It has been a half decade since Ron Howard directed a movie other than a documentary. His return to the scripted world comes through “Hillbilly Elegy,” the story of family struggle based on the best-selling book by J.D. Vance.
The story that lured Howard back to the feature film fold fits with the kind of project that has fascinated him for years. Whether it was “Rush,” “In the Heart of the Sea” or even “Angels & Demons,” Howard has shown a tendency to tell tales of men facing major hurdles in their lives.
In the case of “Hillbilly Elegy,” the hurdles are constructed of the raw emotions Vance had to deal with while growing up in southern Ohio. After being able to claw his way out of the cesspool of poverty, drugs and abuse he faced while growing up, Vance has reached a point of personal success only to have it threatened by the life he can’t escape.
It is the struggle to find hope and positivity while carrying a lodestone of grief and regret that Howard is able to tell with elegance and emotion. Some of the story is emotionally broad – most likely caused by the story being based on Vance’s real recollections of his own life. But, when it settles into smaller moments the movie shines.

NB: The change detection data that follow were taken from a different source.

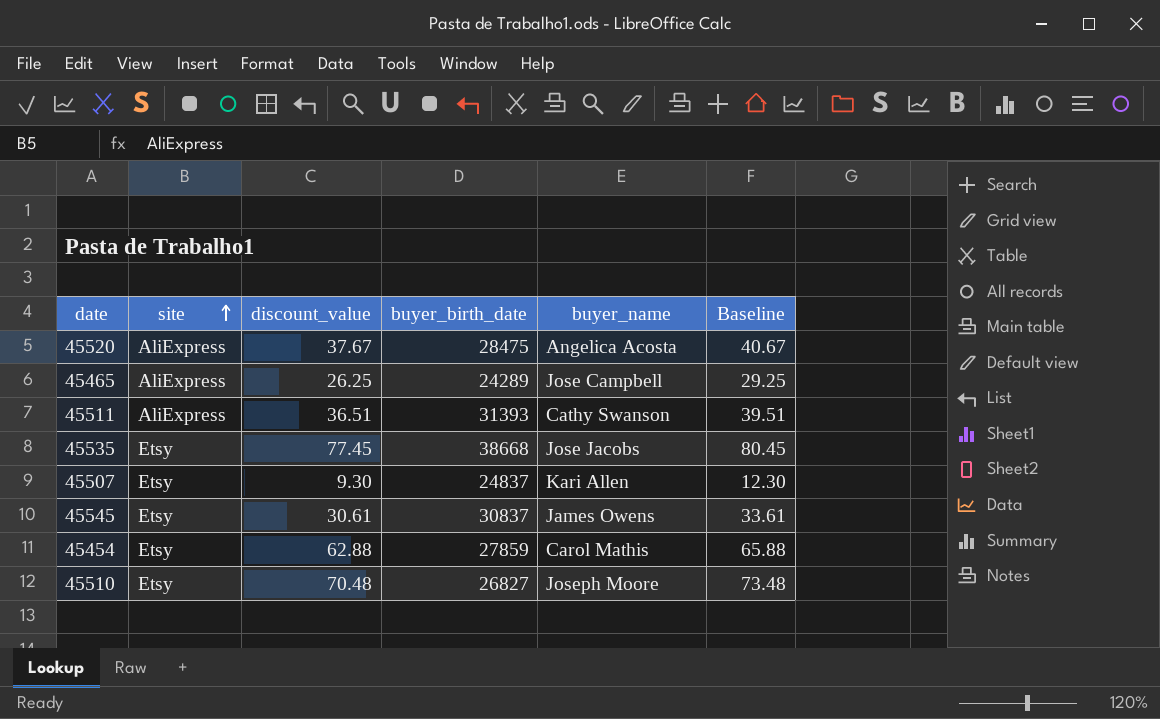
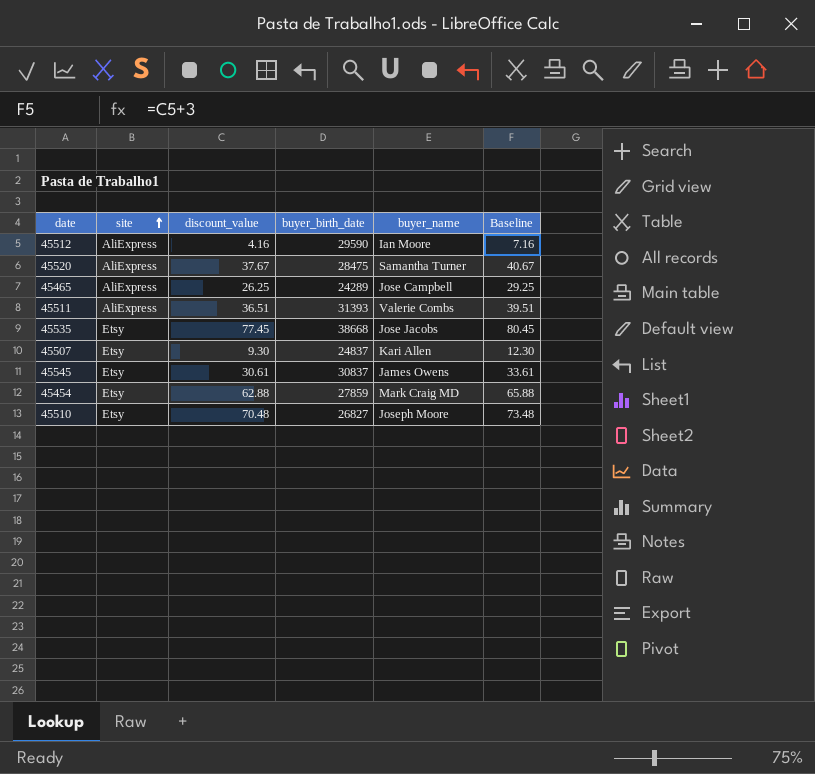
row 45512: none -> AliExpress | 4.16 | 29590 | Ian Moore | 7.16
45520 | buyer_name: Angelica Acosta -> Samantha Turner
45511 | buyer_name: Cathy Swanson -> Valerie Combs
45454 | buyer_name: Carol Mathis -> Mark Craig MD

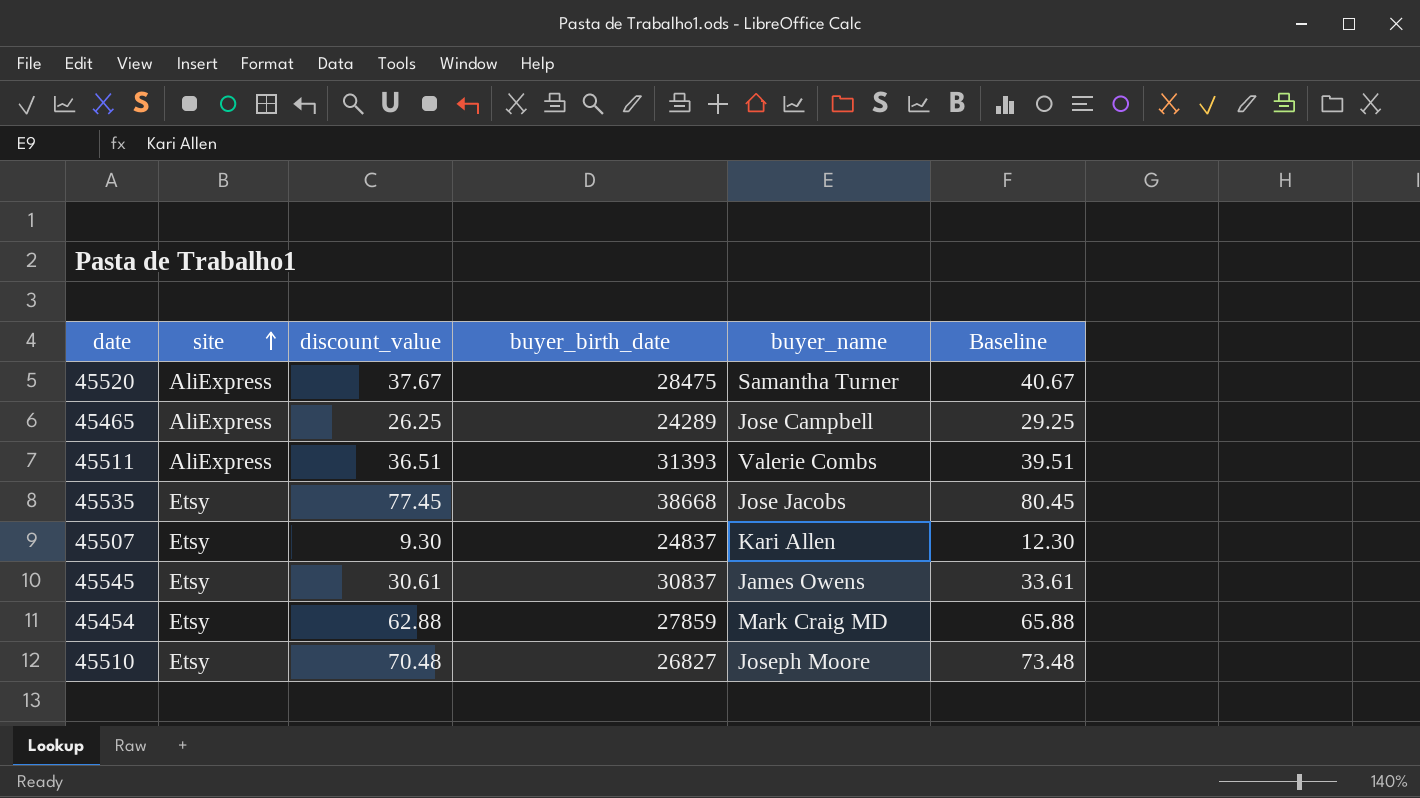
row 45512: AliExpress | 4.16 | 29590 | Ian Moore | 7.16 -> none

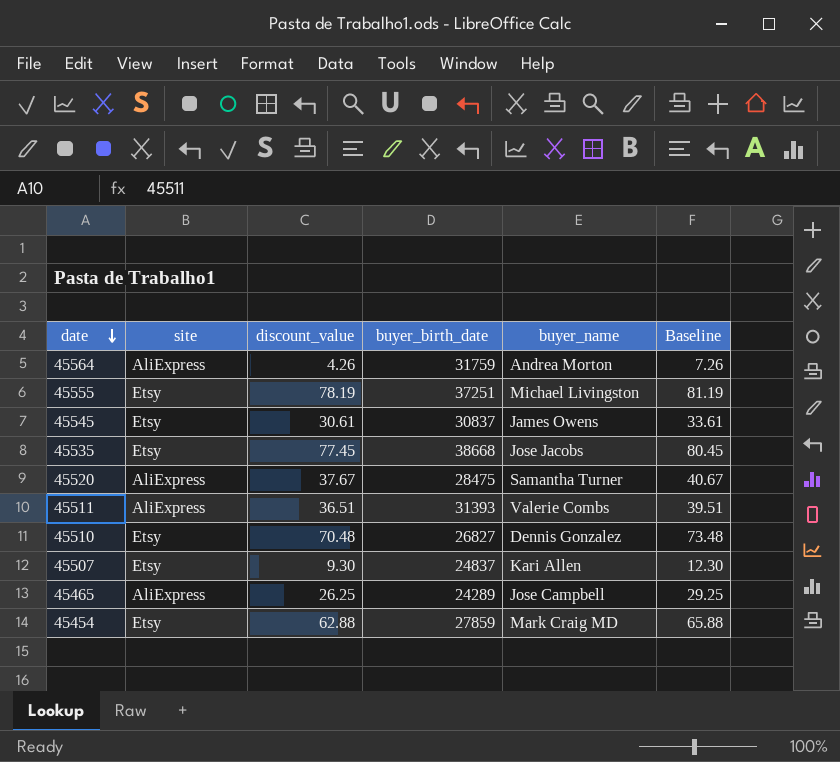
row order: site ascending -> date descending
row 45564: none -> AliExpress | 4.26 | 31759 | Andrea Morton | 7.26
row 45555: none -> Etsy | 78.19 | 37251 | Michael Livingston | 81.19
45510 | buyer_name: Joseph Moore -> Dennis Gonzalez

Vance (Gabriel Basso) is a former Marine and current Yale Law student. He is facing the biggest week of his life with job interviews. His efforts have to be put on hold when he gets a phone call urging him to come home to deal with his drug-addicted mother, Bev (Amy Adams). Vance returns to the hometown that is rich with loving memories and rife with painful ones.

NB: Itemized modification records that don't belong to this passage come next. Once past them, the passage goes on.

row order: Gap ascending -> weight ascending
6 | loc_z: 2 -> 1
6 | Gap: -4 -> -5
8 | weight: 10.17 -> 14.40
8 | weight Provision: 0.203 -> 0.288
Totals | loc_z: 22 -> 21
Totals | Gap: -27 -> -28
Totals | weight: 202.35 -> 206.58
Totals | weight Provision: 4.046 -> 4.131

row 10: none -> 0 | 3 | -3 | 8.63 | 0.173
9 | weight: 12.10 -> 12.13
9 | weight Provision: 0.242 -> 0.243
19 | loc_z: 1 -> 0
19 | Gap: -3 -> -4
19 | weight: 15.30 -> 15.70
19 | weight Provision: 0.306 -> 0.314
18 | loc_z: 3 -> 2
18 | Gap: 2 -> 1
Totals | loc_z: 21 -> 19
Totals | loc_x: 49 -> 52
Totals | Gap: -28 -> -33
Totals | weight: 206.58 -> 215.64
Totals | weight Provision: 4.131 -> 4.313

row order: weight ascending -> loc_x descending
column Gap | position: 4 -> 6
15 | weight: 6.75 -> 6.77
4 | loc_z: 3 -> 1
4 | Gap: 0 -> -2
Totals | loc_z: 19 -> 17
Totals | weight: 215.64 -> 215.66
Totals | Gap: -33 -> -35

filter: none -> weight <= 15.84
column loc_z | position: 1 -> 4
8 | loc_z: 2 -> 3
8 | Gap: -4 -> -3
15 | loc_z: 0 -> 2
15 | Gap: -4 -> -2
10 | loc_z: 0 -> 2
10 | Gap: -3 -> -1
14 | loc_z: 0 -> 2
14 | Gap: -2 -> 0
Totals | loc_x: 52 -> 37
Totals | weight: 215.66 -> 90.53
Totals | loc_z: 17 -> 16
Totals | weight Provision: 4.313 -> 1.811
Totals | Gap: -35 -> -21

“Hillbilly Elegy” is told through three time periods. Most of the film is set during Vance’s adult years but there is a heavy dose of flashbacks. This is where the groundwork is set for the emotional barriers Vance would have to face all his life.
His mother shifts from a loving person to an out-of-control addict who eventually creates a world too painful for Vance. He moves in with his grandmother, Mamaw (Glenn Close) who shows how emotional distancing can be hereditary.
The movie is at its best when Close is on the screen. And, she has buried herself so deeply in the character it takes a few moments to realize how much she has disguised herself to play the role.
Close has the task of making the grandmother caring enough to come to the aid of her grandson but not open enough to show real acts of love. Her’s is a world where compassion can only be suggested and never freely exposed.
If there is any justice in the entertainment world, this will be the year that Close finally takes home an Oscar. She has been nominated seven times but doesn’t have a statue. Giving her the award this year simply would not be an act of kindness but a legitimate recognition of a performance that is so beautifully and powerfully delivered.
Howard’s portrait of this complex Appalachian family has its uneven moments. A lot of those come from Adams who never finds solid acting footing playing the role of the dysfunctional mother. It is still good work but there’s no doubt Adams is so talented that she could have done better.
In the end, “Hillbilly Elegy” finds strength in a deep truth that so many families face. It would be nice if everything was always perfect but as Howard has shown in so many movies and continues here, life is a messy situation. The final chapter is how a person deals with that messiness and this film shows that with some that can mean very heartfelt and heartbreaking moments.
The film is playing in local theaters. If you are still hesitant to go to local theaters, it will be available through Netflix starting Nov. 24.
3 1/2 stars
Cast: Amy Adams, Glenn Close, Gabriel Basso, Bo Hopkins, Sunny Mabry.
Director: Ron Howard
Rated: R for violence, language, drug use
Running time: 115 minutes.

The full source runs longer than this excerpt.